Het is veelzeggend om eraan te herinneren hoe Henry Kissinger, die de gangbare ideologische rechtvaardigingen voor het ontrafelen van de betekenis van de oorlogen die de VS in de 20ste eeuw in Korea en Vietnam voerden, bagatelliseerde, juist verwees naar geopolitieke redenen binnen de meer algemene vrees dat Japan zich politiek zou kunnen binden aan de USSR, en zou afglijden in het drijfzand dat door de "domino-theorie" werd vooropgesteld. 

Ten slotte, maar zeker niet in de laatste plaats, is er de culturele dimensie van het primaat van de Thalassocratie, gebaseerd op een problematisch concept als dat van het "Westen", geografisch gezien ince rt, instrumenteel voor de projecten van mediterrane inlijving en voor de stabilisering van de machtsverhoudingen die sinds het begin van de Koude Oorlog zijn geconsolideerd, gebaseerd op de kritiekloze aanvaarding van het Amerikanisme als lotsbestemming door de Europeanen.

De kracht van de Yen en de economie van de Chinese concurrentie

Heeft de uitbreiding van de NAVO naar het oosten na de ineenstorting van het communisme ongetwijfeld gediend om de functioneringsmechanismen van de EU te ondermijnen, het vermogen van de Verenigde Staten om zich op te werpen als de enige regionale hegemoon en om andere actoren die hetzelfde willen doen te hinderen, is verder bevestigd in de voorstelling van de "drie Mediterraneen" die Yves Lacoste heeft geïdentificeerd: de "Amerikaanse", de achtertuin van het expansionisme in de Atlantische en Stille Oceaan; de "Europese", die wordt vergemakkelijkt door de vervlakking van de continentale oligarchieën en de penetratie van de verdeel-en-heerspolitiek in de zuidelijke kustgebieden; de "Aziatische", waar de Verenigde Staten zich in het verleden ten koste van Japan hebben opgedrongen en nu concurrentie ondervinden van China. In het laatste geval wordt de samenwerking met tweederangs landen in het gebied (die niet in de invloedssfeer van Peking willen belanden) opgevat als een poging om te reageren op de routes van de nieuwe Zijderoute, een belangrijk teken, niet alleen van openheid voor kapitaal en internationale handel, maar ook van een radicale verandering in het perspectief van de aandacht voor het belang van de zee.

Conclusies

Ghisetti's werk is niet altijd even stilistisch, maar wordt versterkt door de analyse van Anglo-Amerikaanse strategische documenten die in 2020-21 worden opgesteld en die een uitdaging inluiden voor het streven naar continentale integratie en samenwerking tussen Rusland China en (op de achtergrond) Iran, en de uitdrukkelijke versterking van de Oekraïense strijdkrachten, als natuurlijke "uitbreidingen" van een destabilisatieproces dat aan het eind van de Koude Oorlog in gang is gezet in de Euraziatische ruimte en in de Kaukasus, "het hart van de aarde" dat een potentiële bedreiging vormt voor het bestaande evenwicht.
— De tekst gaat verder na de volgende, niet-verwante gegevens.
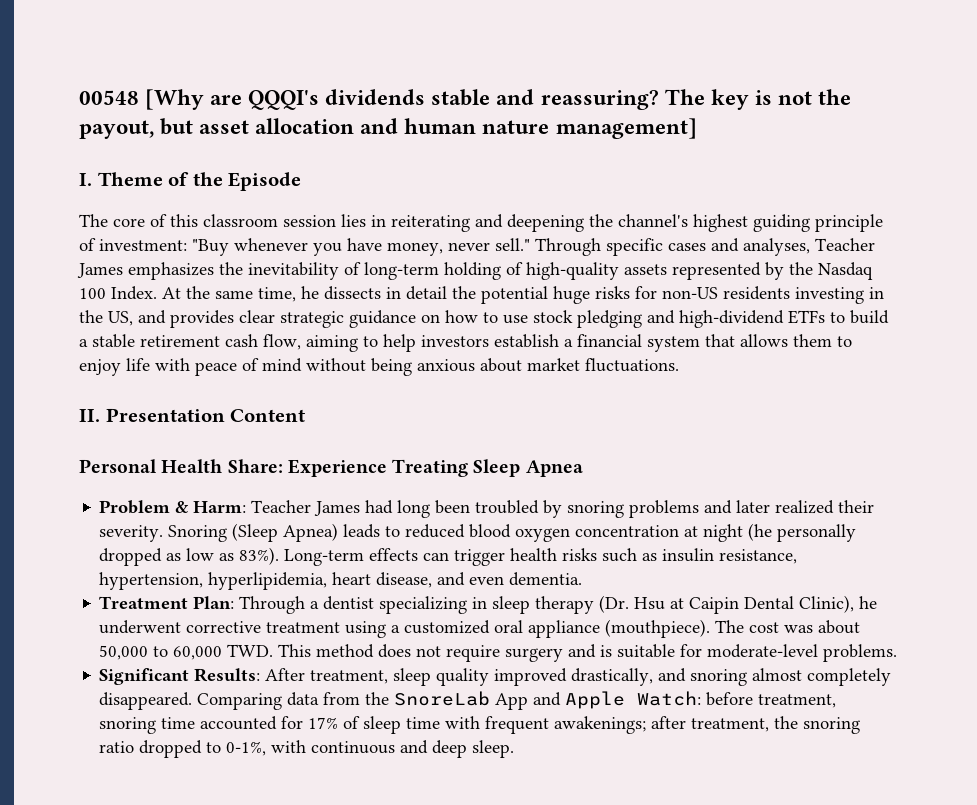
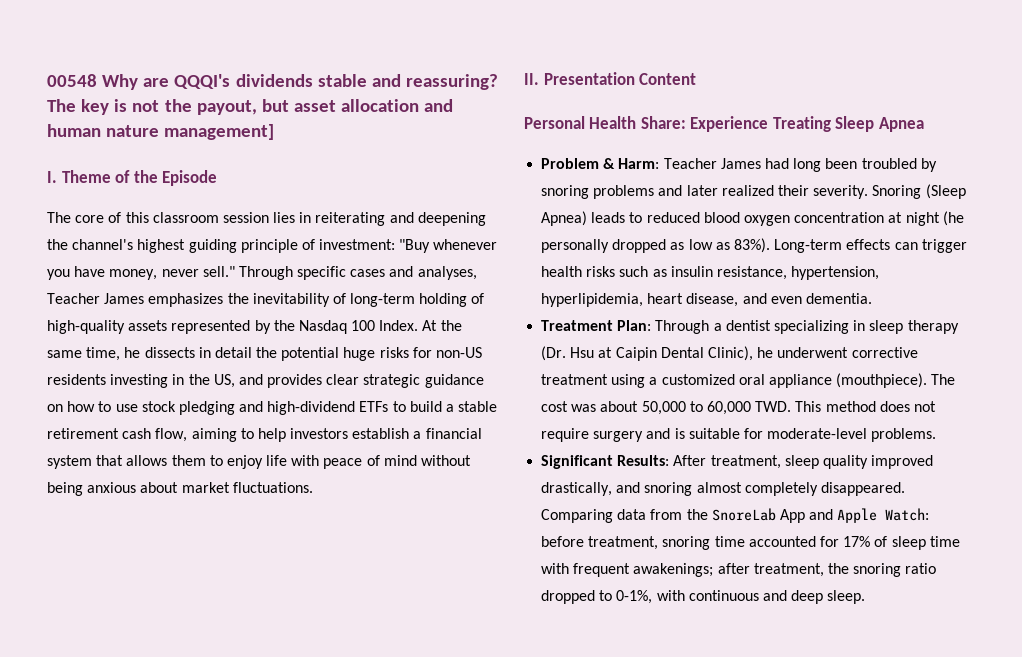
- 00548 [Why are QQQI's dividends stable and reassuring?
+ 00548 Why are QQQI's dividends stable and reassuring?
Beschuldigd van determinisme en soms zelfs van het onderschrijven van autoritaire "impulsen", lijkt de geopolitiek in het tijdperk van de globalisering eerder een discipline te zijn - zoals de auteur ook betoogt - die in staat is merkbare instrumenten aan te reiken voor het begrijpen en voorspellen van het optreden van politieke actoren, die ten dele nog steeds geconditioneerd zijn door de invloed van de klassieken.